LA DIVULGAZIONE DEGLI ATTI AZIENDALI AL PROPRIO DIFENSORE

La Suprema Corte, con la sentenza n. 5179 del 5 marzo 2014, ha affermato che “la trasmissione di atti aziendali ad un difensore e la loro divulgazione sono condotte radicalmente diverse tra di loro”. A tale comportamento del lavoratore non può conseguire un licenziamento legittimo poiché quest’ultimo trasmette l’informazione ad un professionista che è tenuto alla riservatezza ed anche perchè, sul piano deontologico, è tenuto ad informare il cliente sulle conseguenze di una diffusione ulteriore.  

Nel caso di specie un dipendente, addetto al settore ufficio gare con funzioni di responsabilità, era stato licenziato per aver inviato dal computer dell’ufficio una e-mail contenente oltre 200 files aziendali relativi a commesse ed appalti, al fine di tutelarsi dall’eventualità di una controversia giudiziale con la stessa. Il lavoratore, avverso il licenziamento, ricorreva all’Autorità giudiziaria ed i giudici del Tribunale confermavano la legittimità del licenziamento intimato al dipendente per aver questo “divulgato”, senza autorizzazione, documenti aziendali. Il lavoratore soccombente, adiva la Corte d’Appello territorialmente competente, la quale accoglieva il ricorso proposto, riformando la sentenza impugnata e dichiarando il licenziamento contestato illegittimo. La Corte condannava pertanto la società a reintegrare il lavoratore nel posto di lavoro e a risarcire il danno cagionato.

Su ricorso della società datrice di lavoro, i giudici di legittimità hanno stabilito che “la trasmissione di files aziendali in nessun caso potrebbe apparire come un comportamento sanzionabile con il licenziamento (peraltro l’episodio ha già condotto ad una sanzione non a carattere espulsivo) per due ordini di motivi: in primo luogo, perché i files non risultano essere stati divulgati ma trasmessi al difensore e quindi destinati a rimanere in un ambito prestabilito di conoscenza limitato ad eventuali attività difensive del ricorrente.
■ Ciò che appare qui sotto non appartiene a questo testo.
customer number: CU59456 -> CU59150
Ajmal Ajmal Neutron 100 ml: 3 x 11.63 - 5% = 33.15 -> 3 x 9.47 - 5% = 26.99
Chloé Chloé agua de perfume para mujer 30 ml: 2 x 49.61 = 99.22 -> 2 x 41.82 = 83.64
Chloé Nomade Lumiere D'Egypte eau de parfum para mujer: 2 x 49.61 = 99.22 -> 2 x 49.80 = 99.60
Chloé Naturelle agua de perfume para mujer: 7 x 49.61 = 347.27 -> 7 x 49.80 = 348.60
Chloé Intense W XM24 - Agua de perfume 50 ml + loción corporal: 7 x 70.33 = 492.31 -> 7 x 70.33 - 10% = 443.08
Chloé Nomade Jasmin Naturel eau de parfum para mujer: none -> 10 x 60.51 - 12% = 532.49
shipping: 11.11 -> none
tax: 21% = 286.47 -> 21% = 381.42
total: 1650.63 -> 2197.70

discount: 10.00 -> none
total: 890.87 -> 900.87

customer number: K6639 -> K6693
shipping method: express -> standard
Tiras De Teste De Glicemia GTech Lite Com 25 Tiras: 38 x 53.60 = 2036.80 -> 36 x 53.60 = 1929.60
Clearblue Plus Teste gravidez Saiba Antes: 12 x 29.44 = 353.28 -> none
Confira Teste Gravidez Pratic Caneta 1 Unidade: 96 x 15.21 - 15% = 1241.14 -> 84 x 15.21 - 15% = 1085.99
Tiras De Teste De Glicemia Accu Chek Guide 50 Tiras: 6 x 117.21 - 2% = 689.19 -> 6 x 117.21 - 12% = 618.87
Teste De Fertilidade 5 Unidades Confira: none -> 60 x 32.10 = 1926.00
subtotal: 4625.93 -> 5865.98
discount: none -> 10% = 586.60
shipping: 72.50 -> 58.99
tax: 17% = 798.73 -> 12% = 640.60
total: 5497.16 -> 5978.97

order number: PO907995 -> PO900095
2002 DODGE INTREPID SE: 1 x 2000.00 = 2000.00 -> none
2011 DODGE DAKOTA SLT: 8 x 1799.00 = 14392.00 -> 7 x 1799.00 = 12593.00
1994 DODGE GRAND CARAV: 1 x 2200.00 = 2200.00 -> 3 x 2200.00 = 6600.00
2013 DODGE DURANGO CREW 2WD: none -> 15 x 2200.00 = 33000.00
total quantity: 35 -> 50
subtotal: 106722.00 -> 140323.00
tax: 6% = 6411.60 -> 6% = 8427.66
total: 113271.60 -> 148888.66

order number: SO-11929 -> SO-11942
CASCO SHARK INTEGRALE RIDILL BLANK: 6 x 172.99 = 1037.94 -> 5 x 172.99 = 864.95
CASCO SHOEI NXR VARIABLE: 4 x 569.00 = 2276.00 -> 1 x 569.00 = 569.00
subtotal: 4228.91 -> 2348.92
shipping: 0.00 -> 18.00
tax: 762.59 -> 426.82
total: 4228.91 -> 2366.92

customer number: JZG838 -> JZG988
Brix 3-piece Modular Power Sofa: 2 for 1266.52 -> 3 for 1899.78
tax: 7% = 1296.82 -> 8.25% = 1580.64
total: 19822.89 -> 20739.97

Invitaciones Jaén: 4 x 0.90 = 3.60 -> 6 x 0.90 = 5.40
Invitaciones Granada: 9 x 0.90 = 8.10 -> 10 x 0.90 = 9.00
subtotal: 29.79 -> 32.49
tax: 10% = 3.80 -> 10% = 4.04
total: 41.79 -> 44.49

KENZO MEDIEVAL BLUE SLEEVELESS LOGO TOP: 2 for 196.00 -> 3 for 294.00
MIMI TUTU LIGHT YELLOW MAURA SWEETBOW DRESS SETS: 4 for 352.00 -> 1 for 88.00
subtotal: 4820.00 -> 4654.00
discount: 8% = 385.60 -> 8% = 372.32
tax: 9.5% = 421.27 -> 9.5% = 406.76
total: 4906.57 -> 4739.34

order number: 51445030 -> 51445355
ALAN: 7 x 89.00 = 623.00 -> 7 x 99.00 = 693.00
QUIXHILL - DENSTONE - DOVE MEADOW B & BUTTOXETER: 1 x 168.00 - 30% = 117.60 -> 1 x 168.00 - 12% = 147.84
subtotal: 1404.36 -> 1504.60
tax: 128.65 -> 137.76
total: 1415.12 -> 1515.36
In secondo luogo, perché la società non aveva offerto alcun elemento per comprendere la natura di tali documenti e quindi per capire l’importanza dell’inadempimento posto in essere dal lavoratore”. “La trasmissione – si legge nel testo della sentenza – di atti aziendali ad un difensore e la loro divulgazione sono condotte radicalmente diverse tra di loro”.

La Suprema Corte ha dunque precisato che il giudice d’Appello non ha affatto operato un bilanciamento tra diritto alla difesa del lavoratore e diritto alla riservatezza dei documenti aziendali, ma sul mero piano della valutazione della gravità dei fatti si è limitata a considerare le circostanze del caso e cioè che i documenti erano stati trasmessi al solo difensore e che il loro contenuto non era stato in alcun modo ricostruito dalla società, sicché non si poteva pienamente giudicare sull’importanza dell’inadempimento contestato.
La motivazione della Corte di Appello, pertanto – affermano i giudici di legittimità – “appare congrua e logicamente coerente; le censure invece sollevano questioni di ordine generale che la Corte territoriale non ha affatto sollevato essendosi limitata all’esercizio del compito di apprezzamento dei fatti contestati in sede di procedimenti disciplinari a carico di dipendenti, che è tipica del Giudice di merito, insindacabile come tale, purchè adeguatamente motivata come nel caso in esame, in sede di legittimità”.